Nesia terdiam sebentar. "Yah, banyak orang bilang, hukum di negaraku tergolong 'aneh'. Kau tahu, pejabat negara yang korupsi hingga milyaran, hanya dipenjara selama 3,5 tahun. Sedangkan seorang miskin yang mencuri ayam, dipenjara 5 tahun."

Kali ini England benar-benar tertawa. "Benarkah?"

"Tapi negaraku berusaha, kok, supaya keadilan tetap ditegakkan. Contohnya, mulai tahun depan, hukuman bagi koruptor dan teroris sama sekali tidak akan diberi keringanan," elak Nesia bangga. "Semoga saja berjalan dengan baik."

"Begitu, ya," gumam England.

Kemudian hening.

Nesia yang memang dasarnya rame, kurang nyaman dengan suasana tenang begini. Entah kenapa, suasana tenang malah membuat moodnya makin memburuk. "Oh Tuhan, apa disini cuma aku yang terlambat?"

"Maksudmu, kau ingin orang lain juga melanggar aturan?" tanya England tanpa mengalihkan perhatiannya dari buku yang entah apa isinya. "Kalau semua orang sepertimu, dunia bisa amburadul, tahu."

"Kalau begitu, bercelotehlah. Aku bosan!" suruh Nesia seenaknya. Ia mulai mencabuti rumput dengan kasar.

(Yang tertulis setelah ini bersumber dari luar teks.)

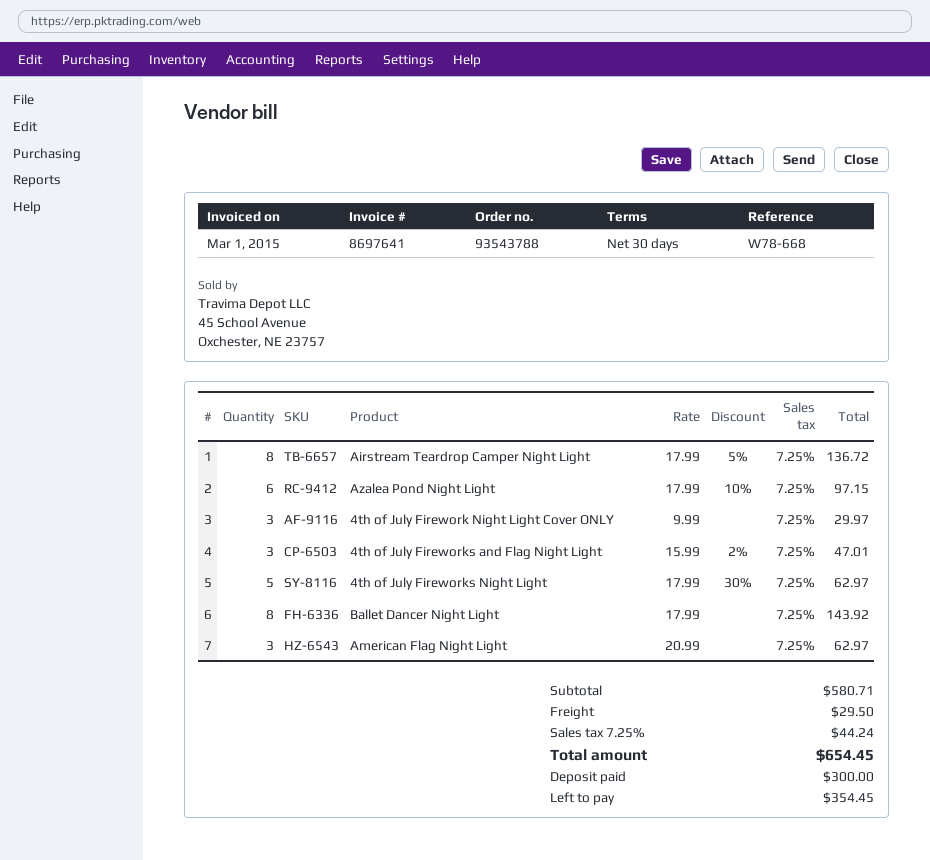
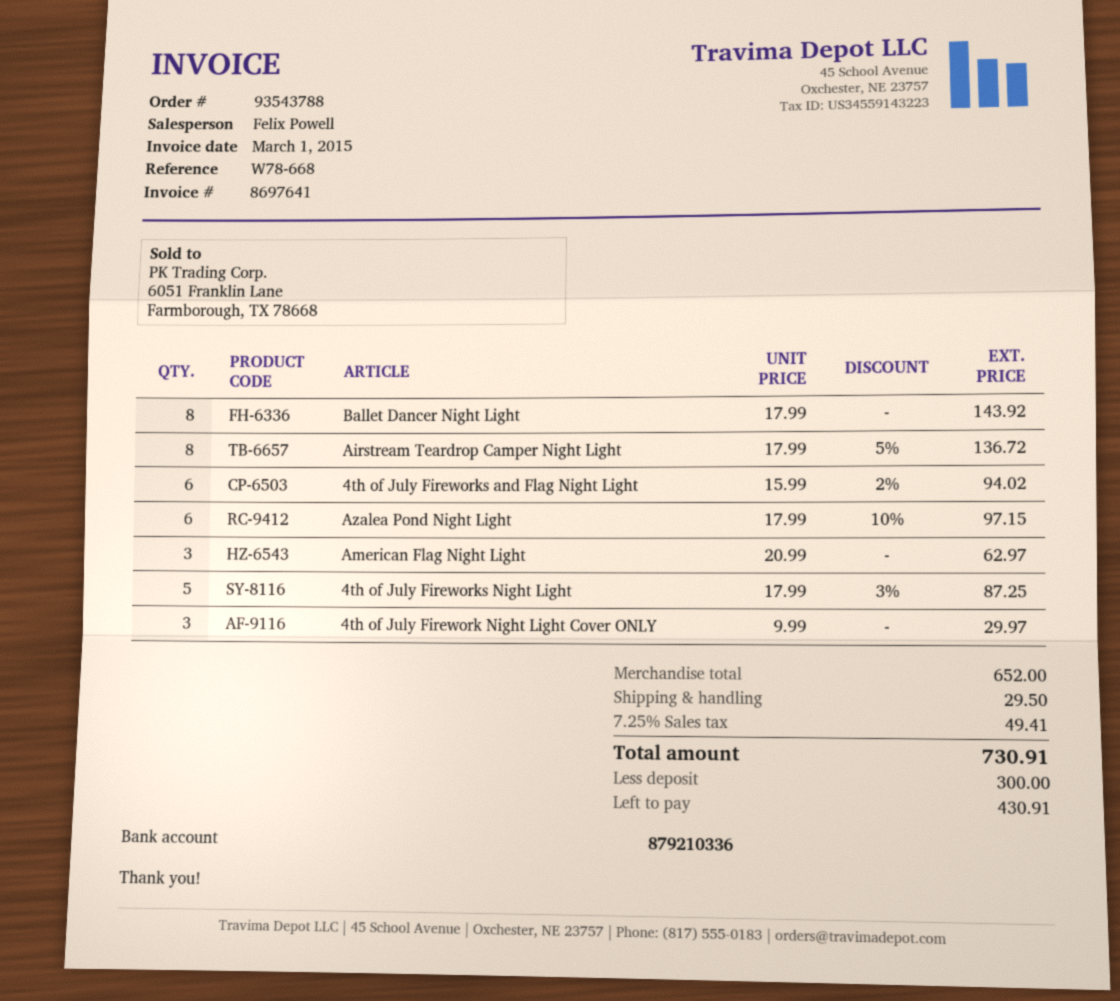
4th of July Fireworks and Flag Night Light: 3 x 15.99 - 2% = 47.01 -> 6 x 15.99 - 2% = 94.02
4th of July Fireworks Night Light: 5 x 17.99 - 30% = 62.97 -> 5 x 17.99 - 3% = 87.25
subtotal: 580.71 -> 652.00
tax: 7.25% = 44.24 -> 7.25% = 49.41
total: 654.45 -> 730.91
balance: 354.45 -> 430.91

"Enak saja. Aku nggak beminat," sahut England. "Selesaikan saja hukumanmu. Nggak usah rewel."

Nesia kembali menggerutu.

.

Nesia sampai di kantin sambil memijit-mijit punggungnya yang pegal. Satu hal yang dipelajarinya hari ini, mencabuti rumput secara manual sangat tidak baik untuk kesehatan tulang. Untuk itu dia ingin segelas susu coklat dingin di kantin.

"Hei, Indon."

Nesia memutar matanya. Ia baru ingat kalau adiknya juga bersekolah di Hetalia High School. Tahun-tahun ini bakal jadi neraka baginya. "Apa? Kau ingin menertawaiku karena aku nggak ikut orientasi cuma gara-gara terlambat? Silahkan. Asal jangan ganggu hidupku. Minggir!"

Nesia bisa mendengar Lay tertawa setan sembari ia berjalan menjauhinya. Adiknya itu benar-benar tak tahu terima kasih. Dia pikir, dia bisa 'besar' begitu karena siapa?

"Ugh, sudah. Daripada hancurin mood sendiri, mending aku cari teman baru," ujar Nesia menenangkan dirinya sendiri.

"Kalau kau bicara sendiri seperti itu, aku ragu kau bakal punya teman dengan mudah," ucap seseorang. Nesia menoleh ke sumber suara dan menemukan seorang cowok dengan plester di hidungnya sedang tersenyum ke arahnya.

Nesia nyengir. "Eheheh… maaf."

Cowok itu melihat nampan yang Nesia bawa kemudian menatap Nesia lagi. "Indonesia, ya?"

"Nesia saja," jawab Nesia. "Dari mana kau tahu?"

"Ayolah, kau sedang membawa sepiring nasi dengan 'black stew'[1] itu. Siapa yang nggak tahu kalau kau itu personifikasi Indonesia, Nesia," jawab cowok itu santai. "Aku Australia, panggil Aussie saja, ya."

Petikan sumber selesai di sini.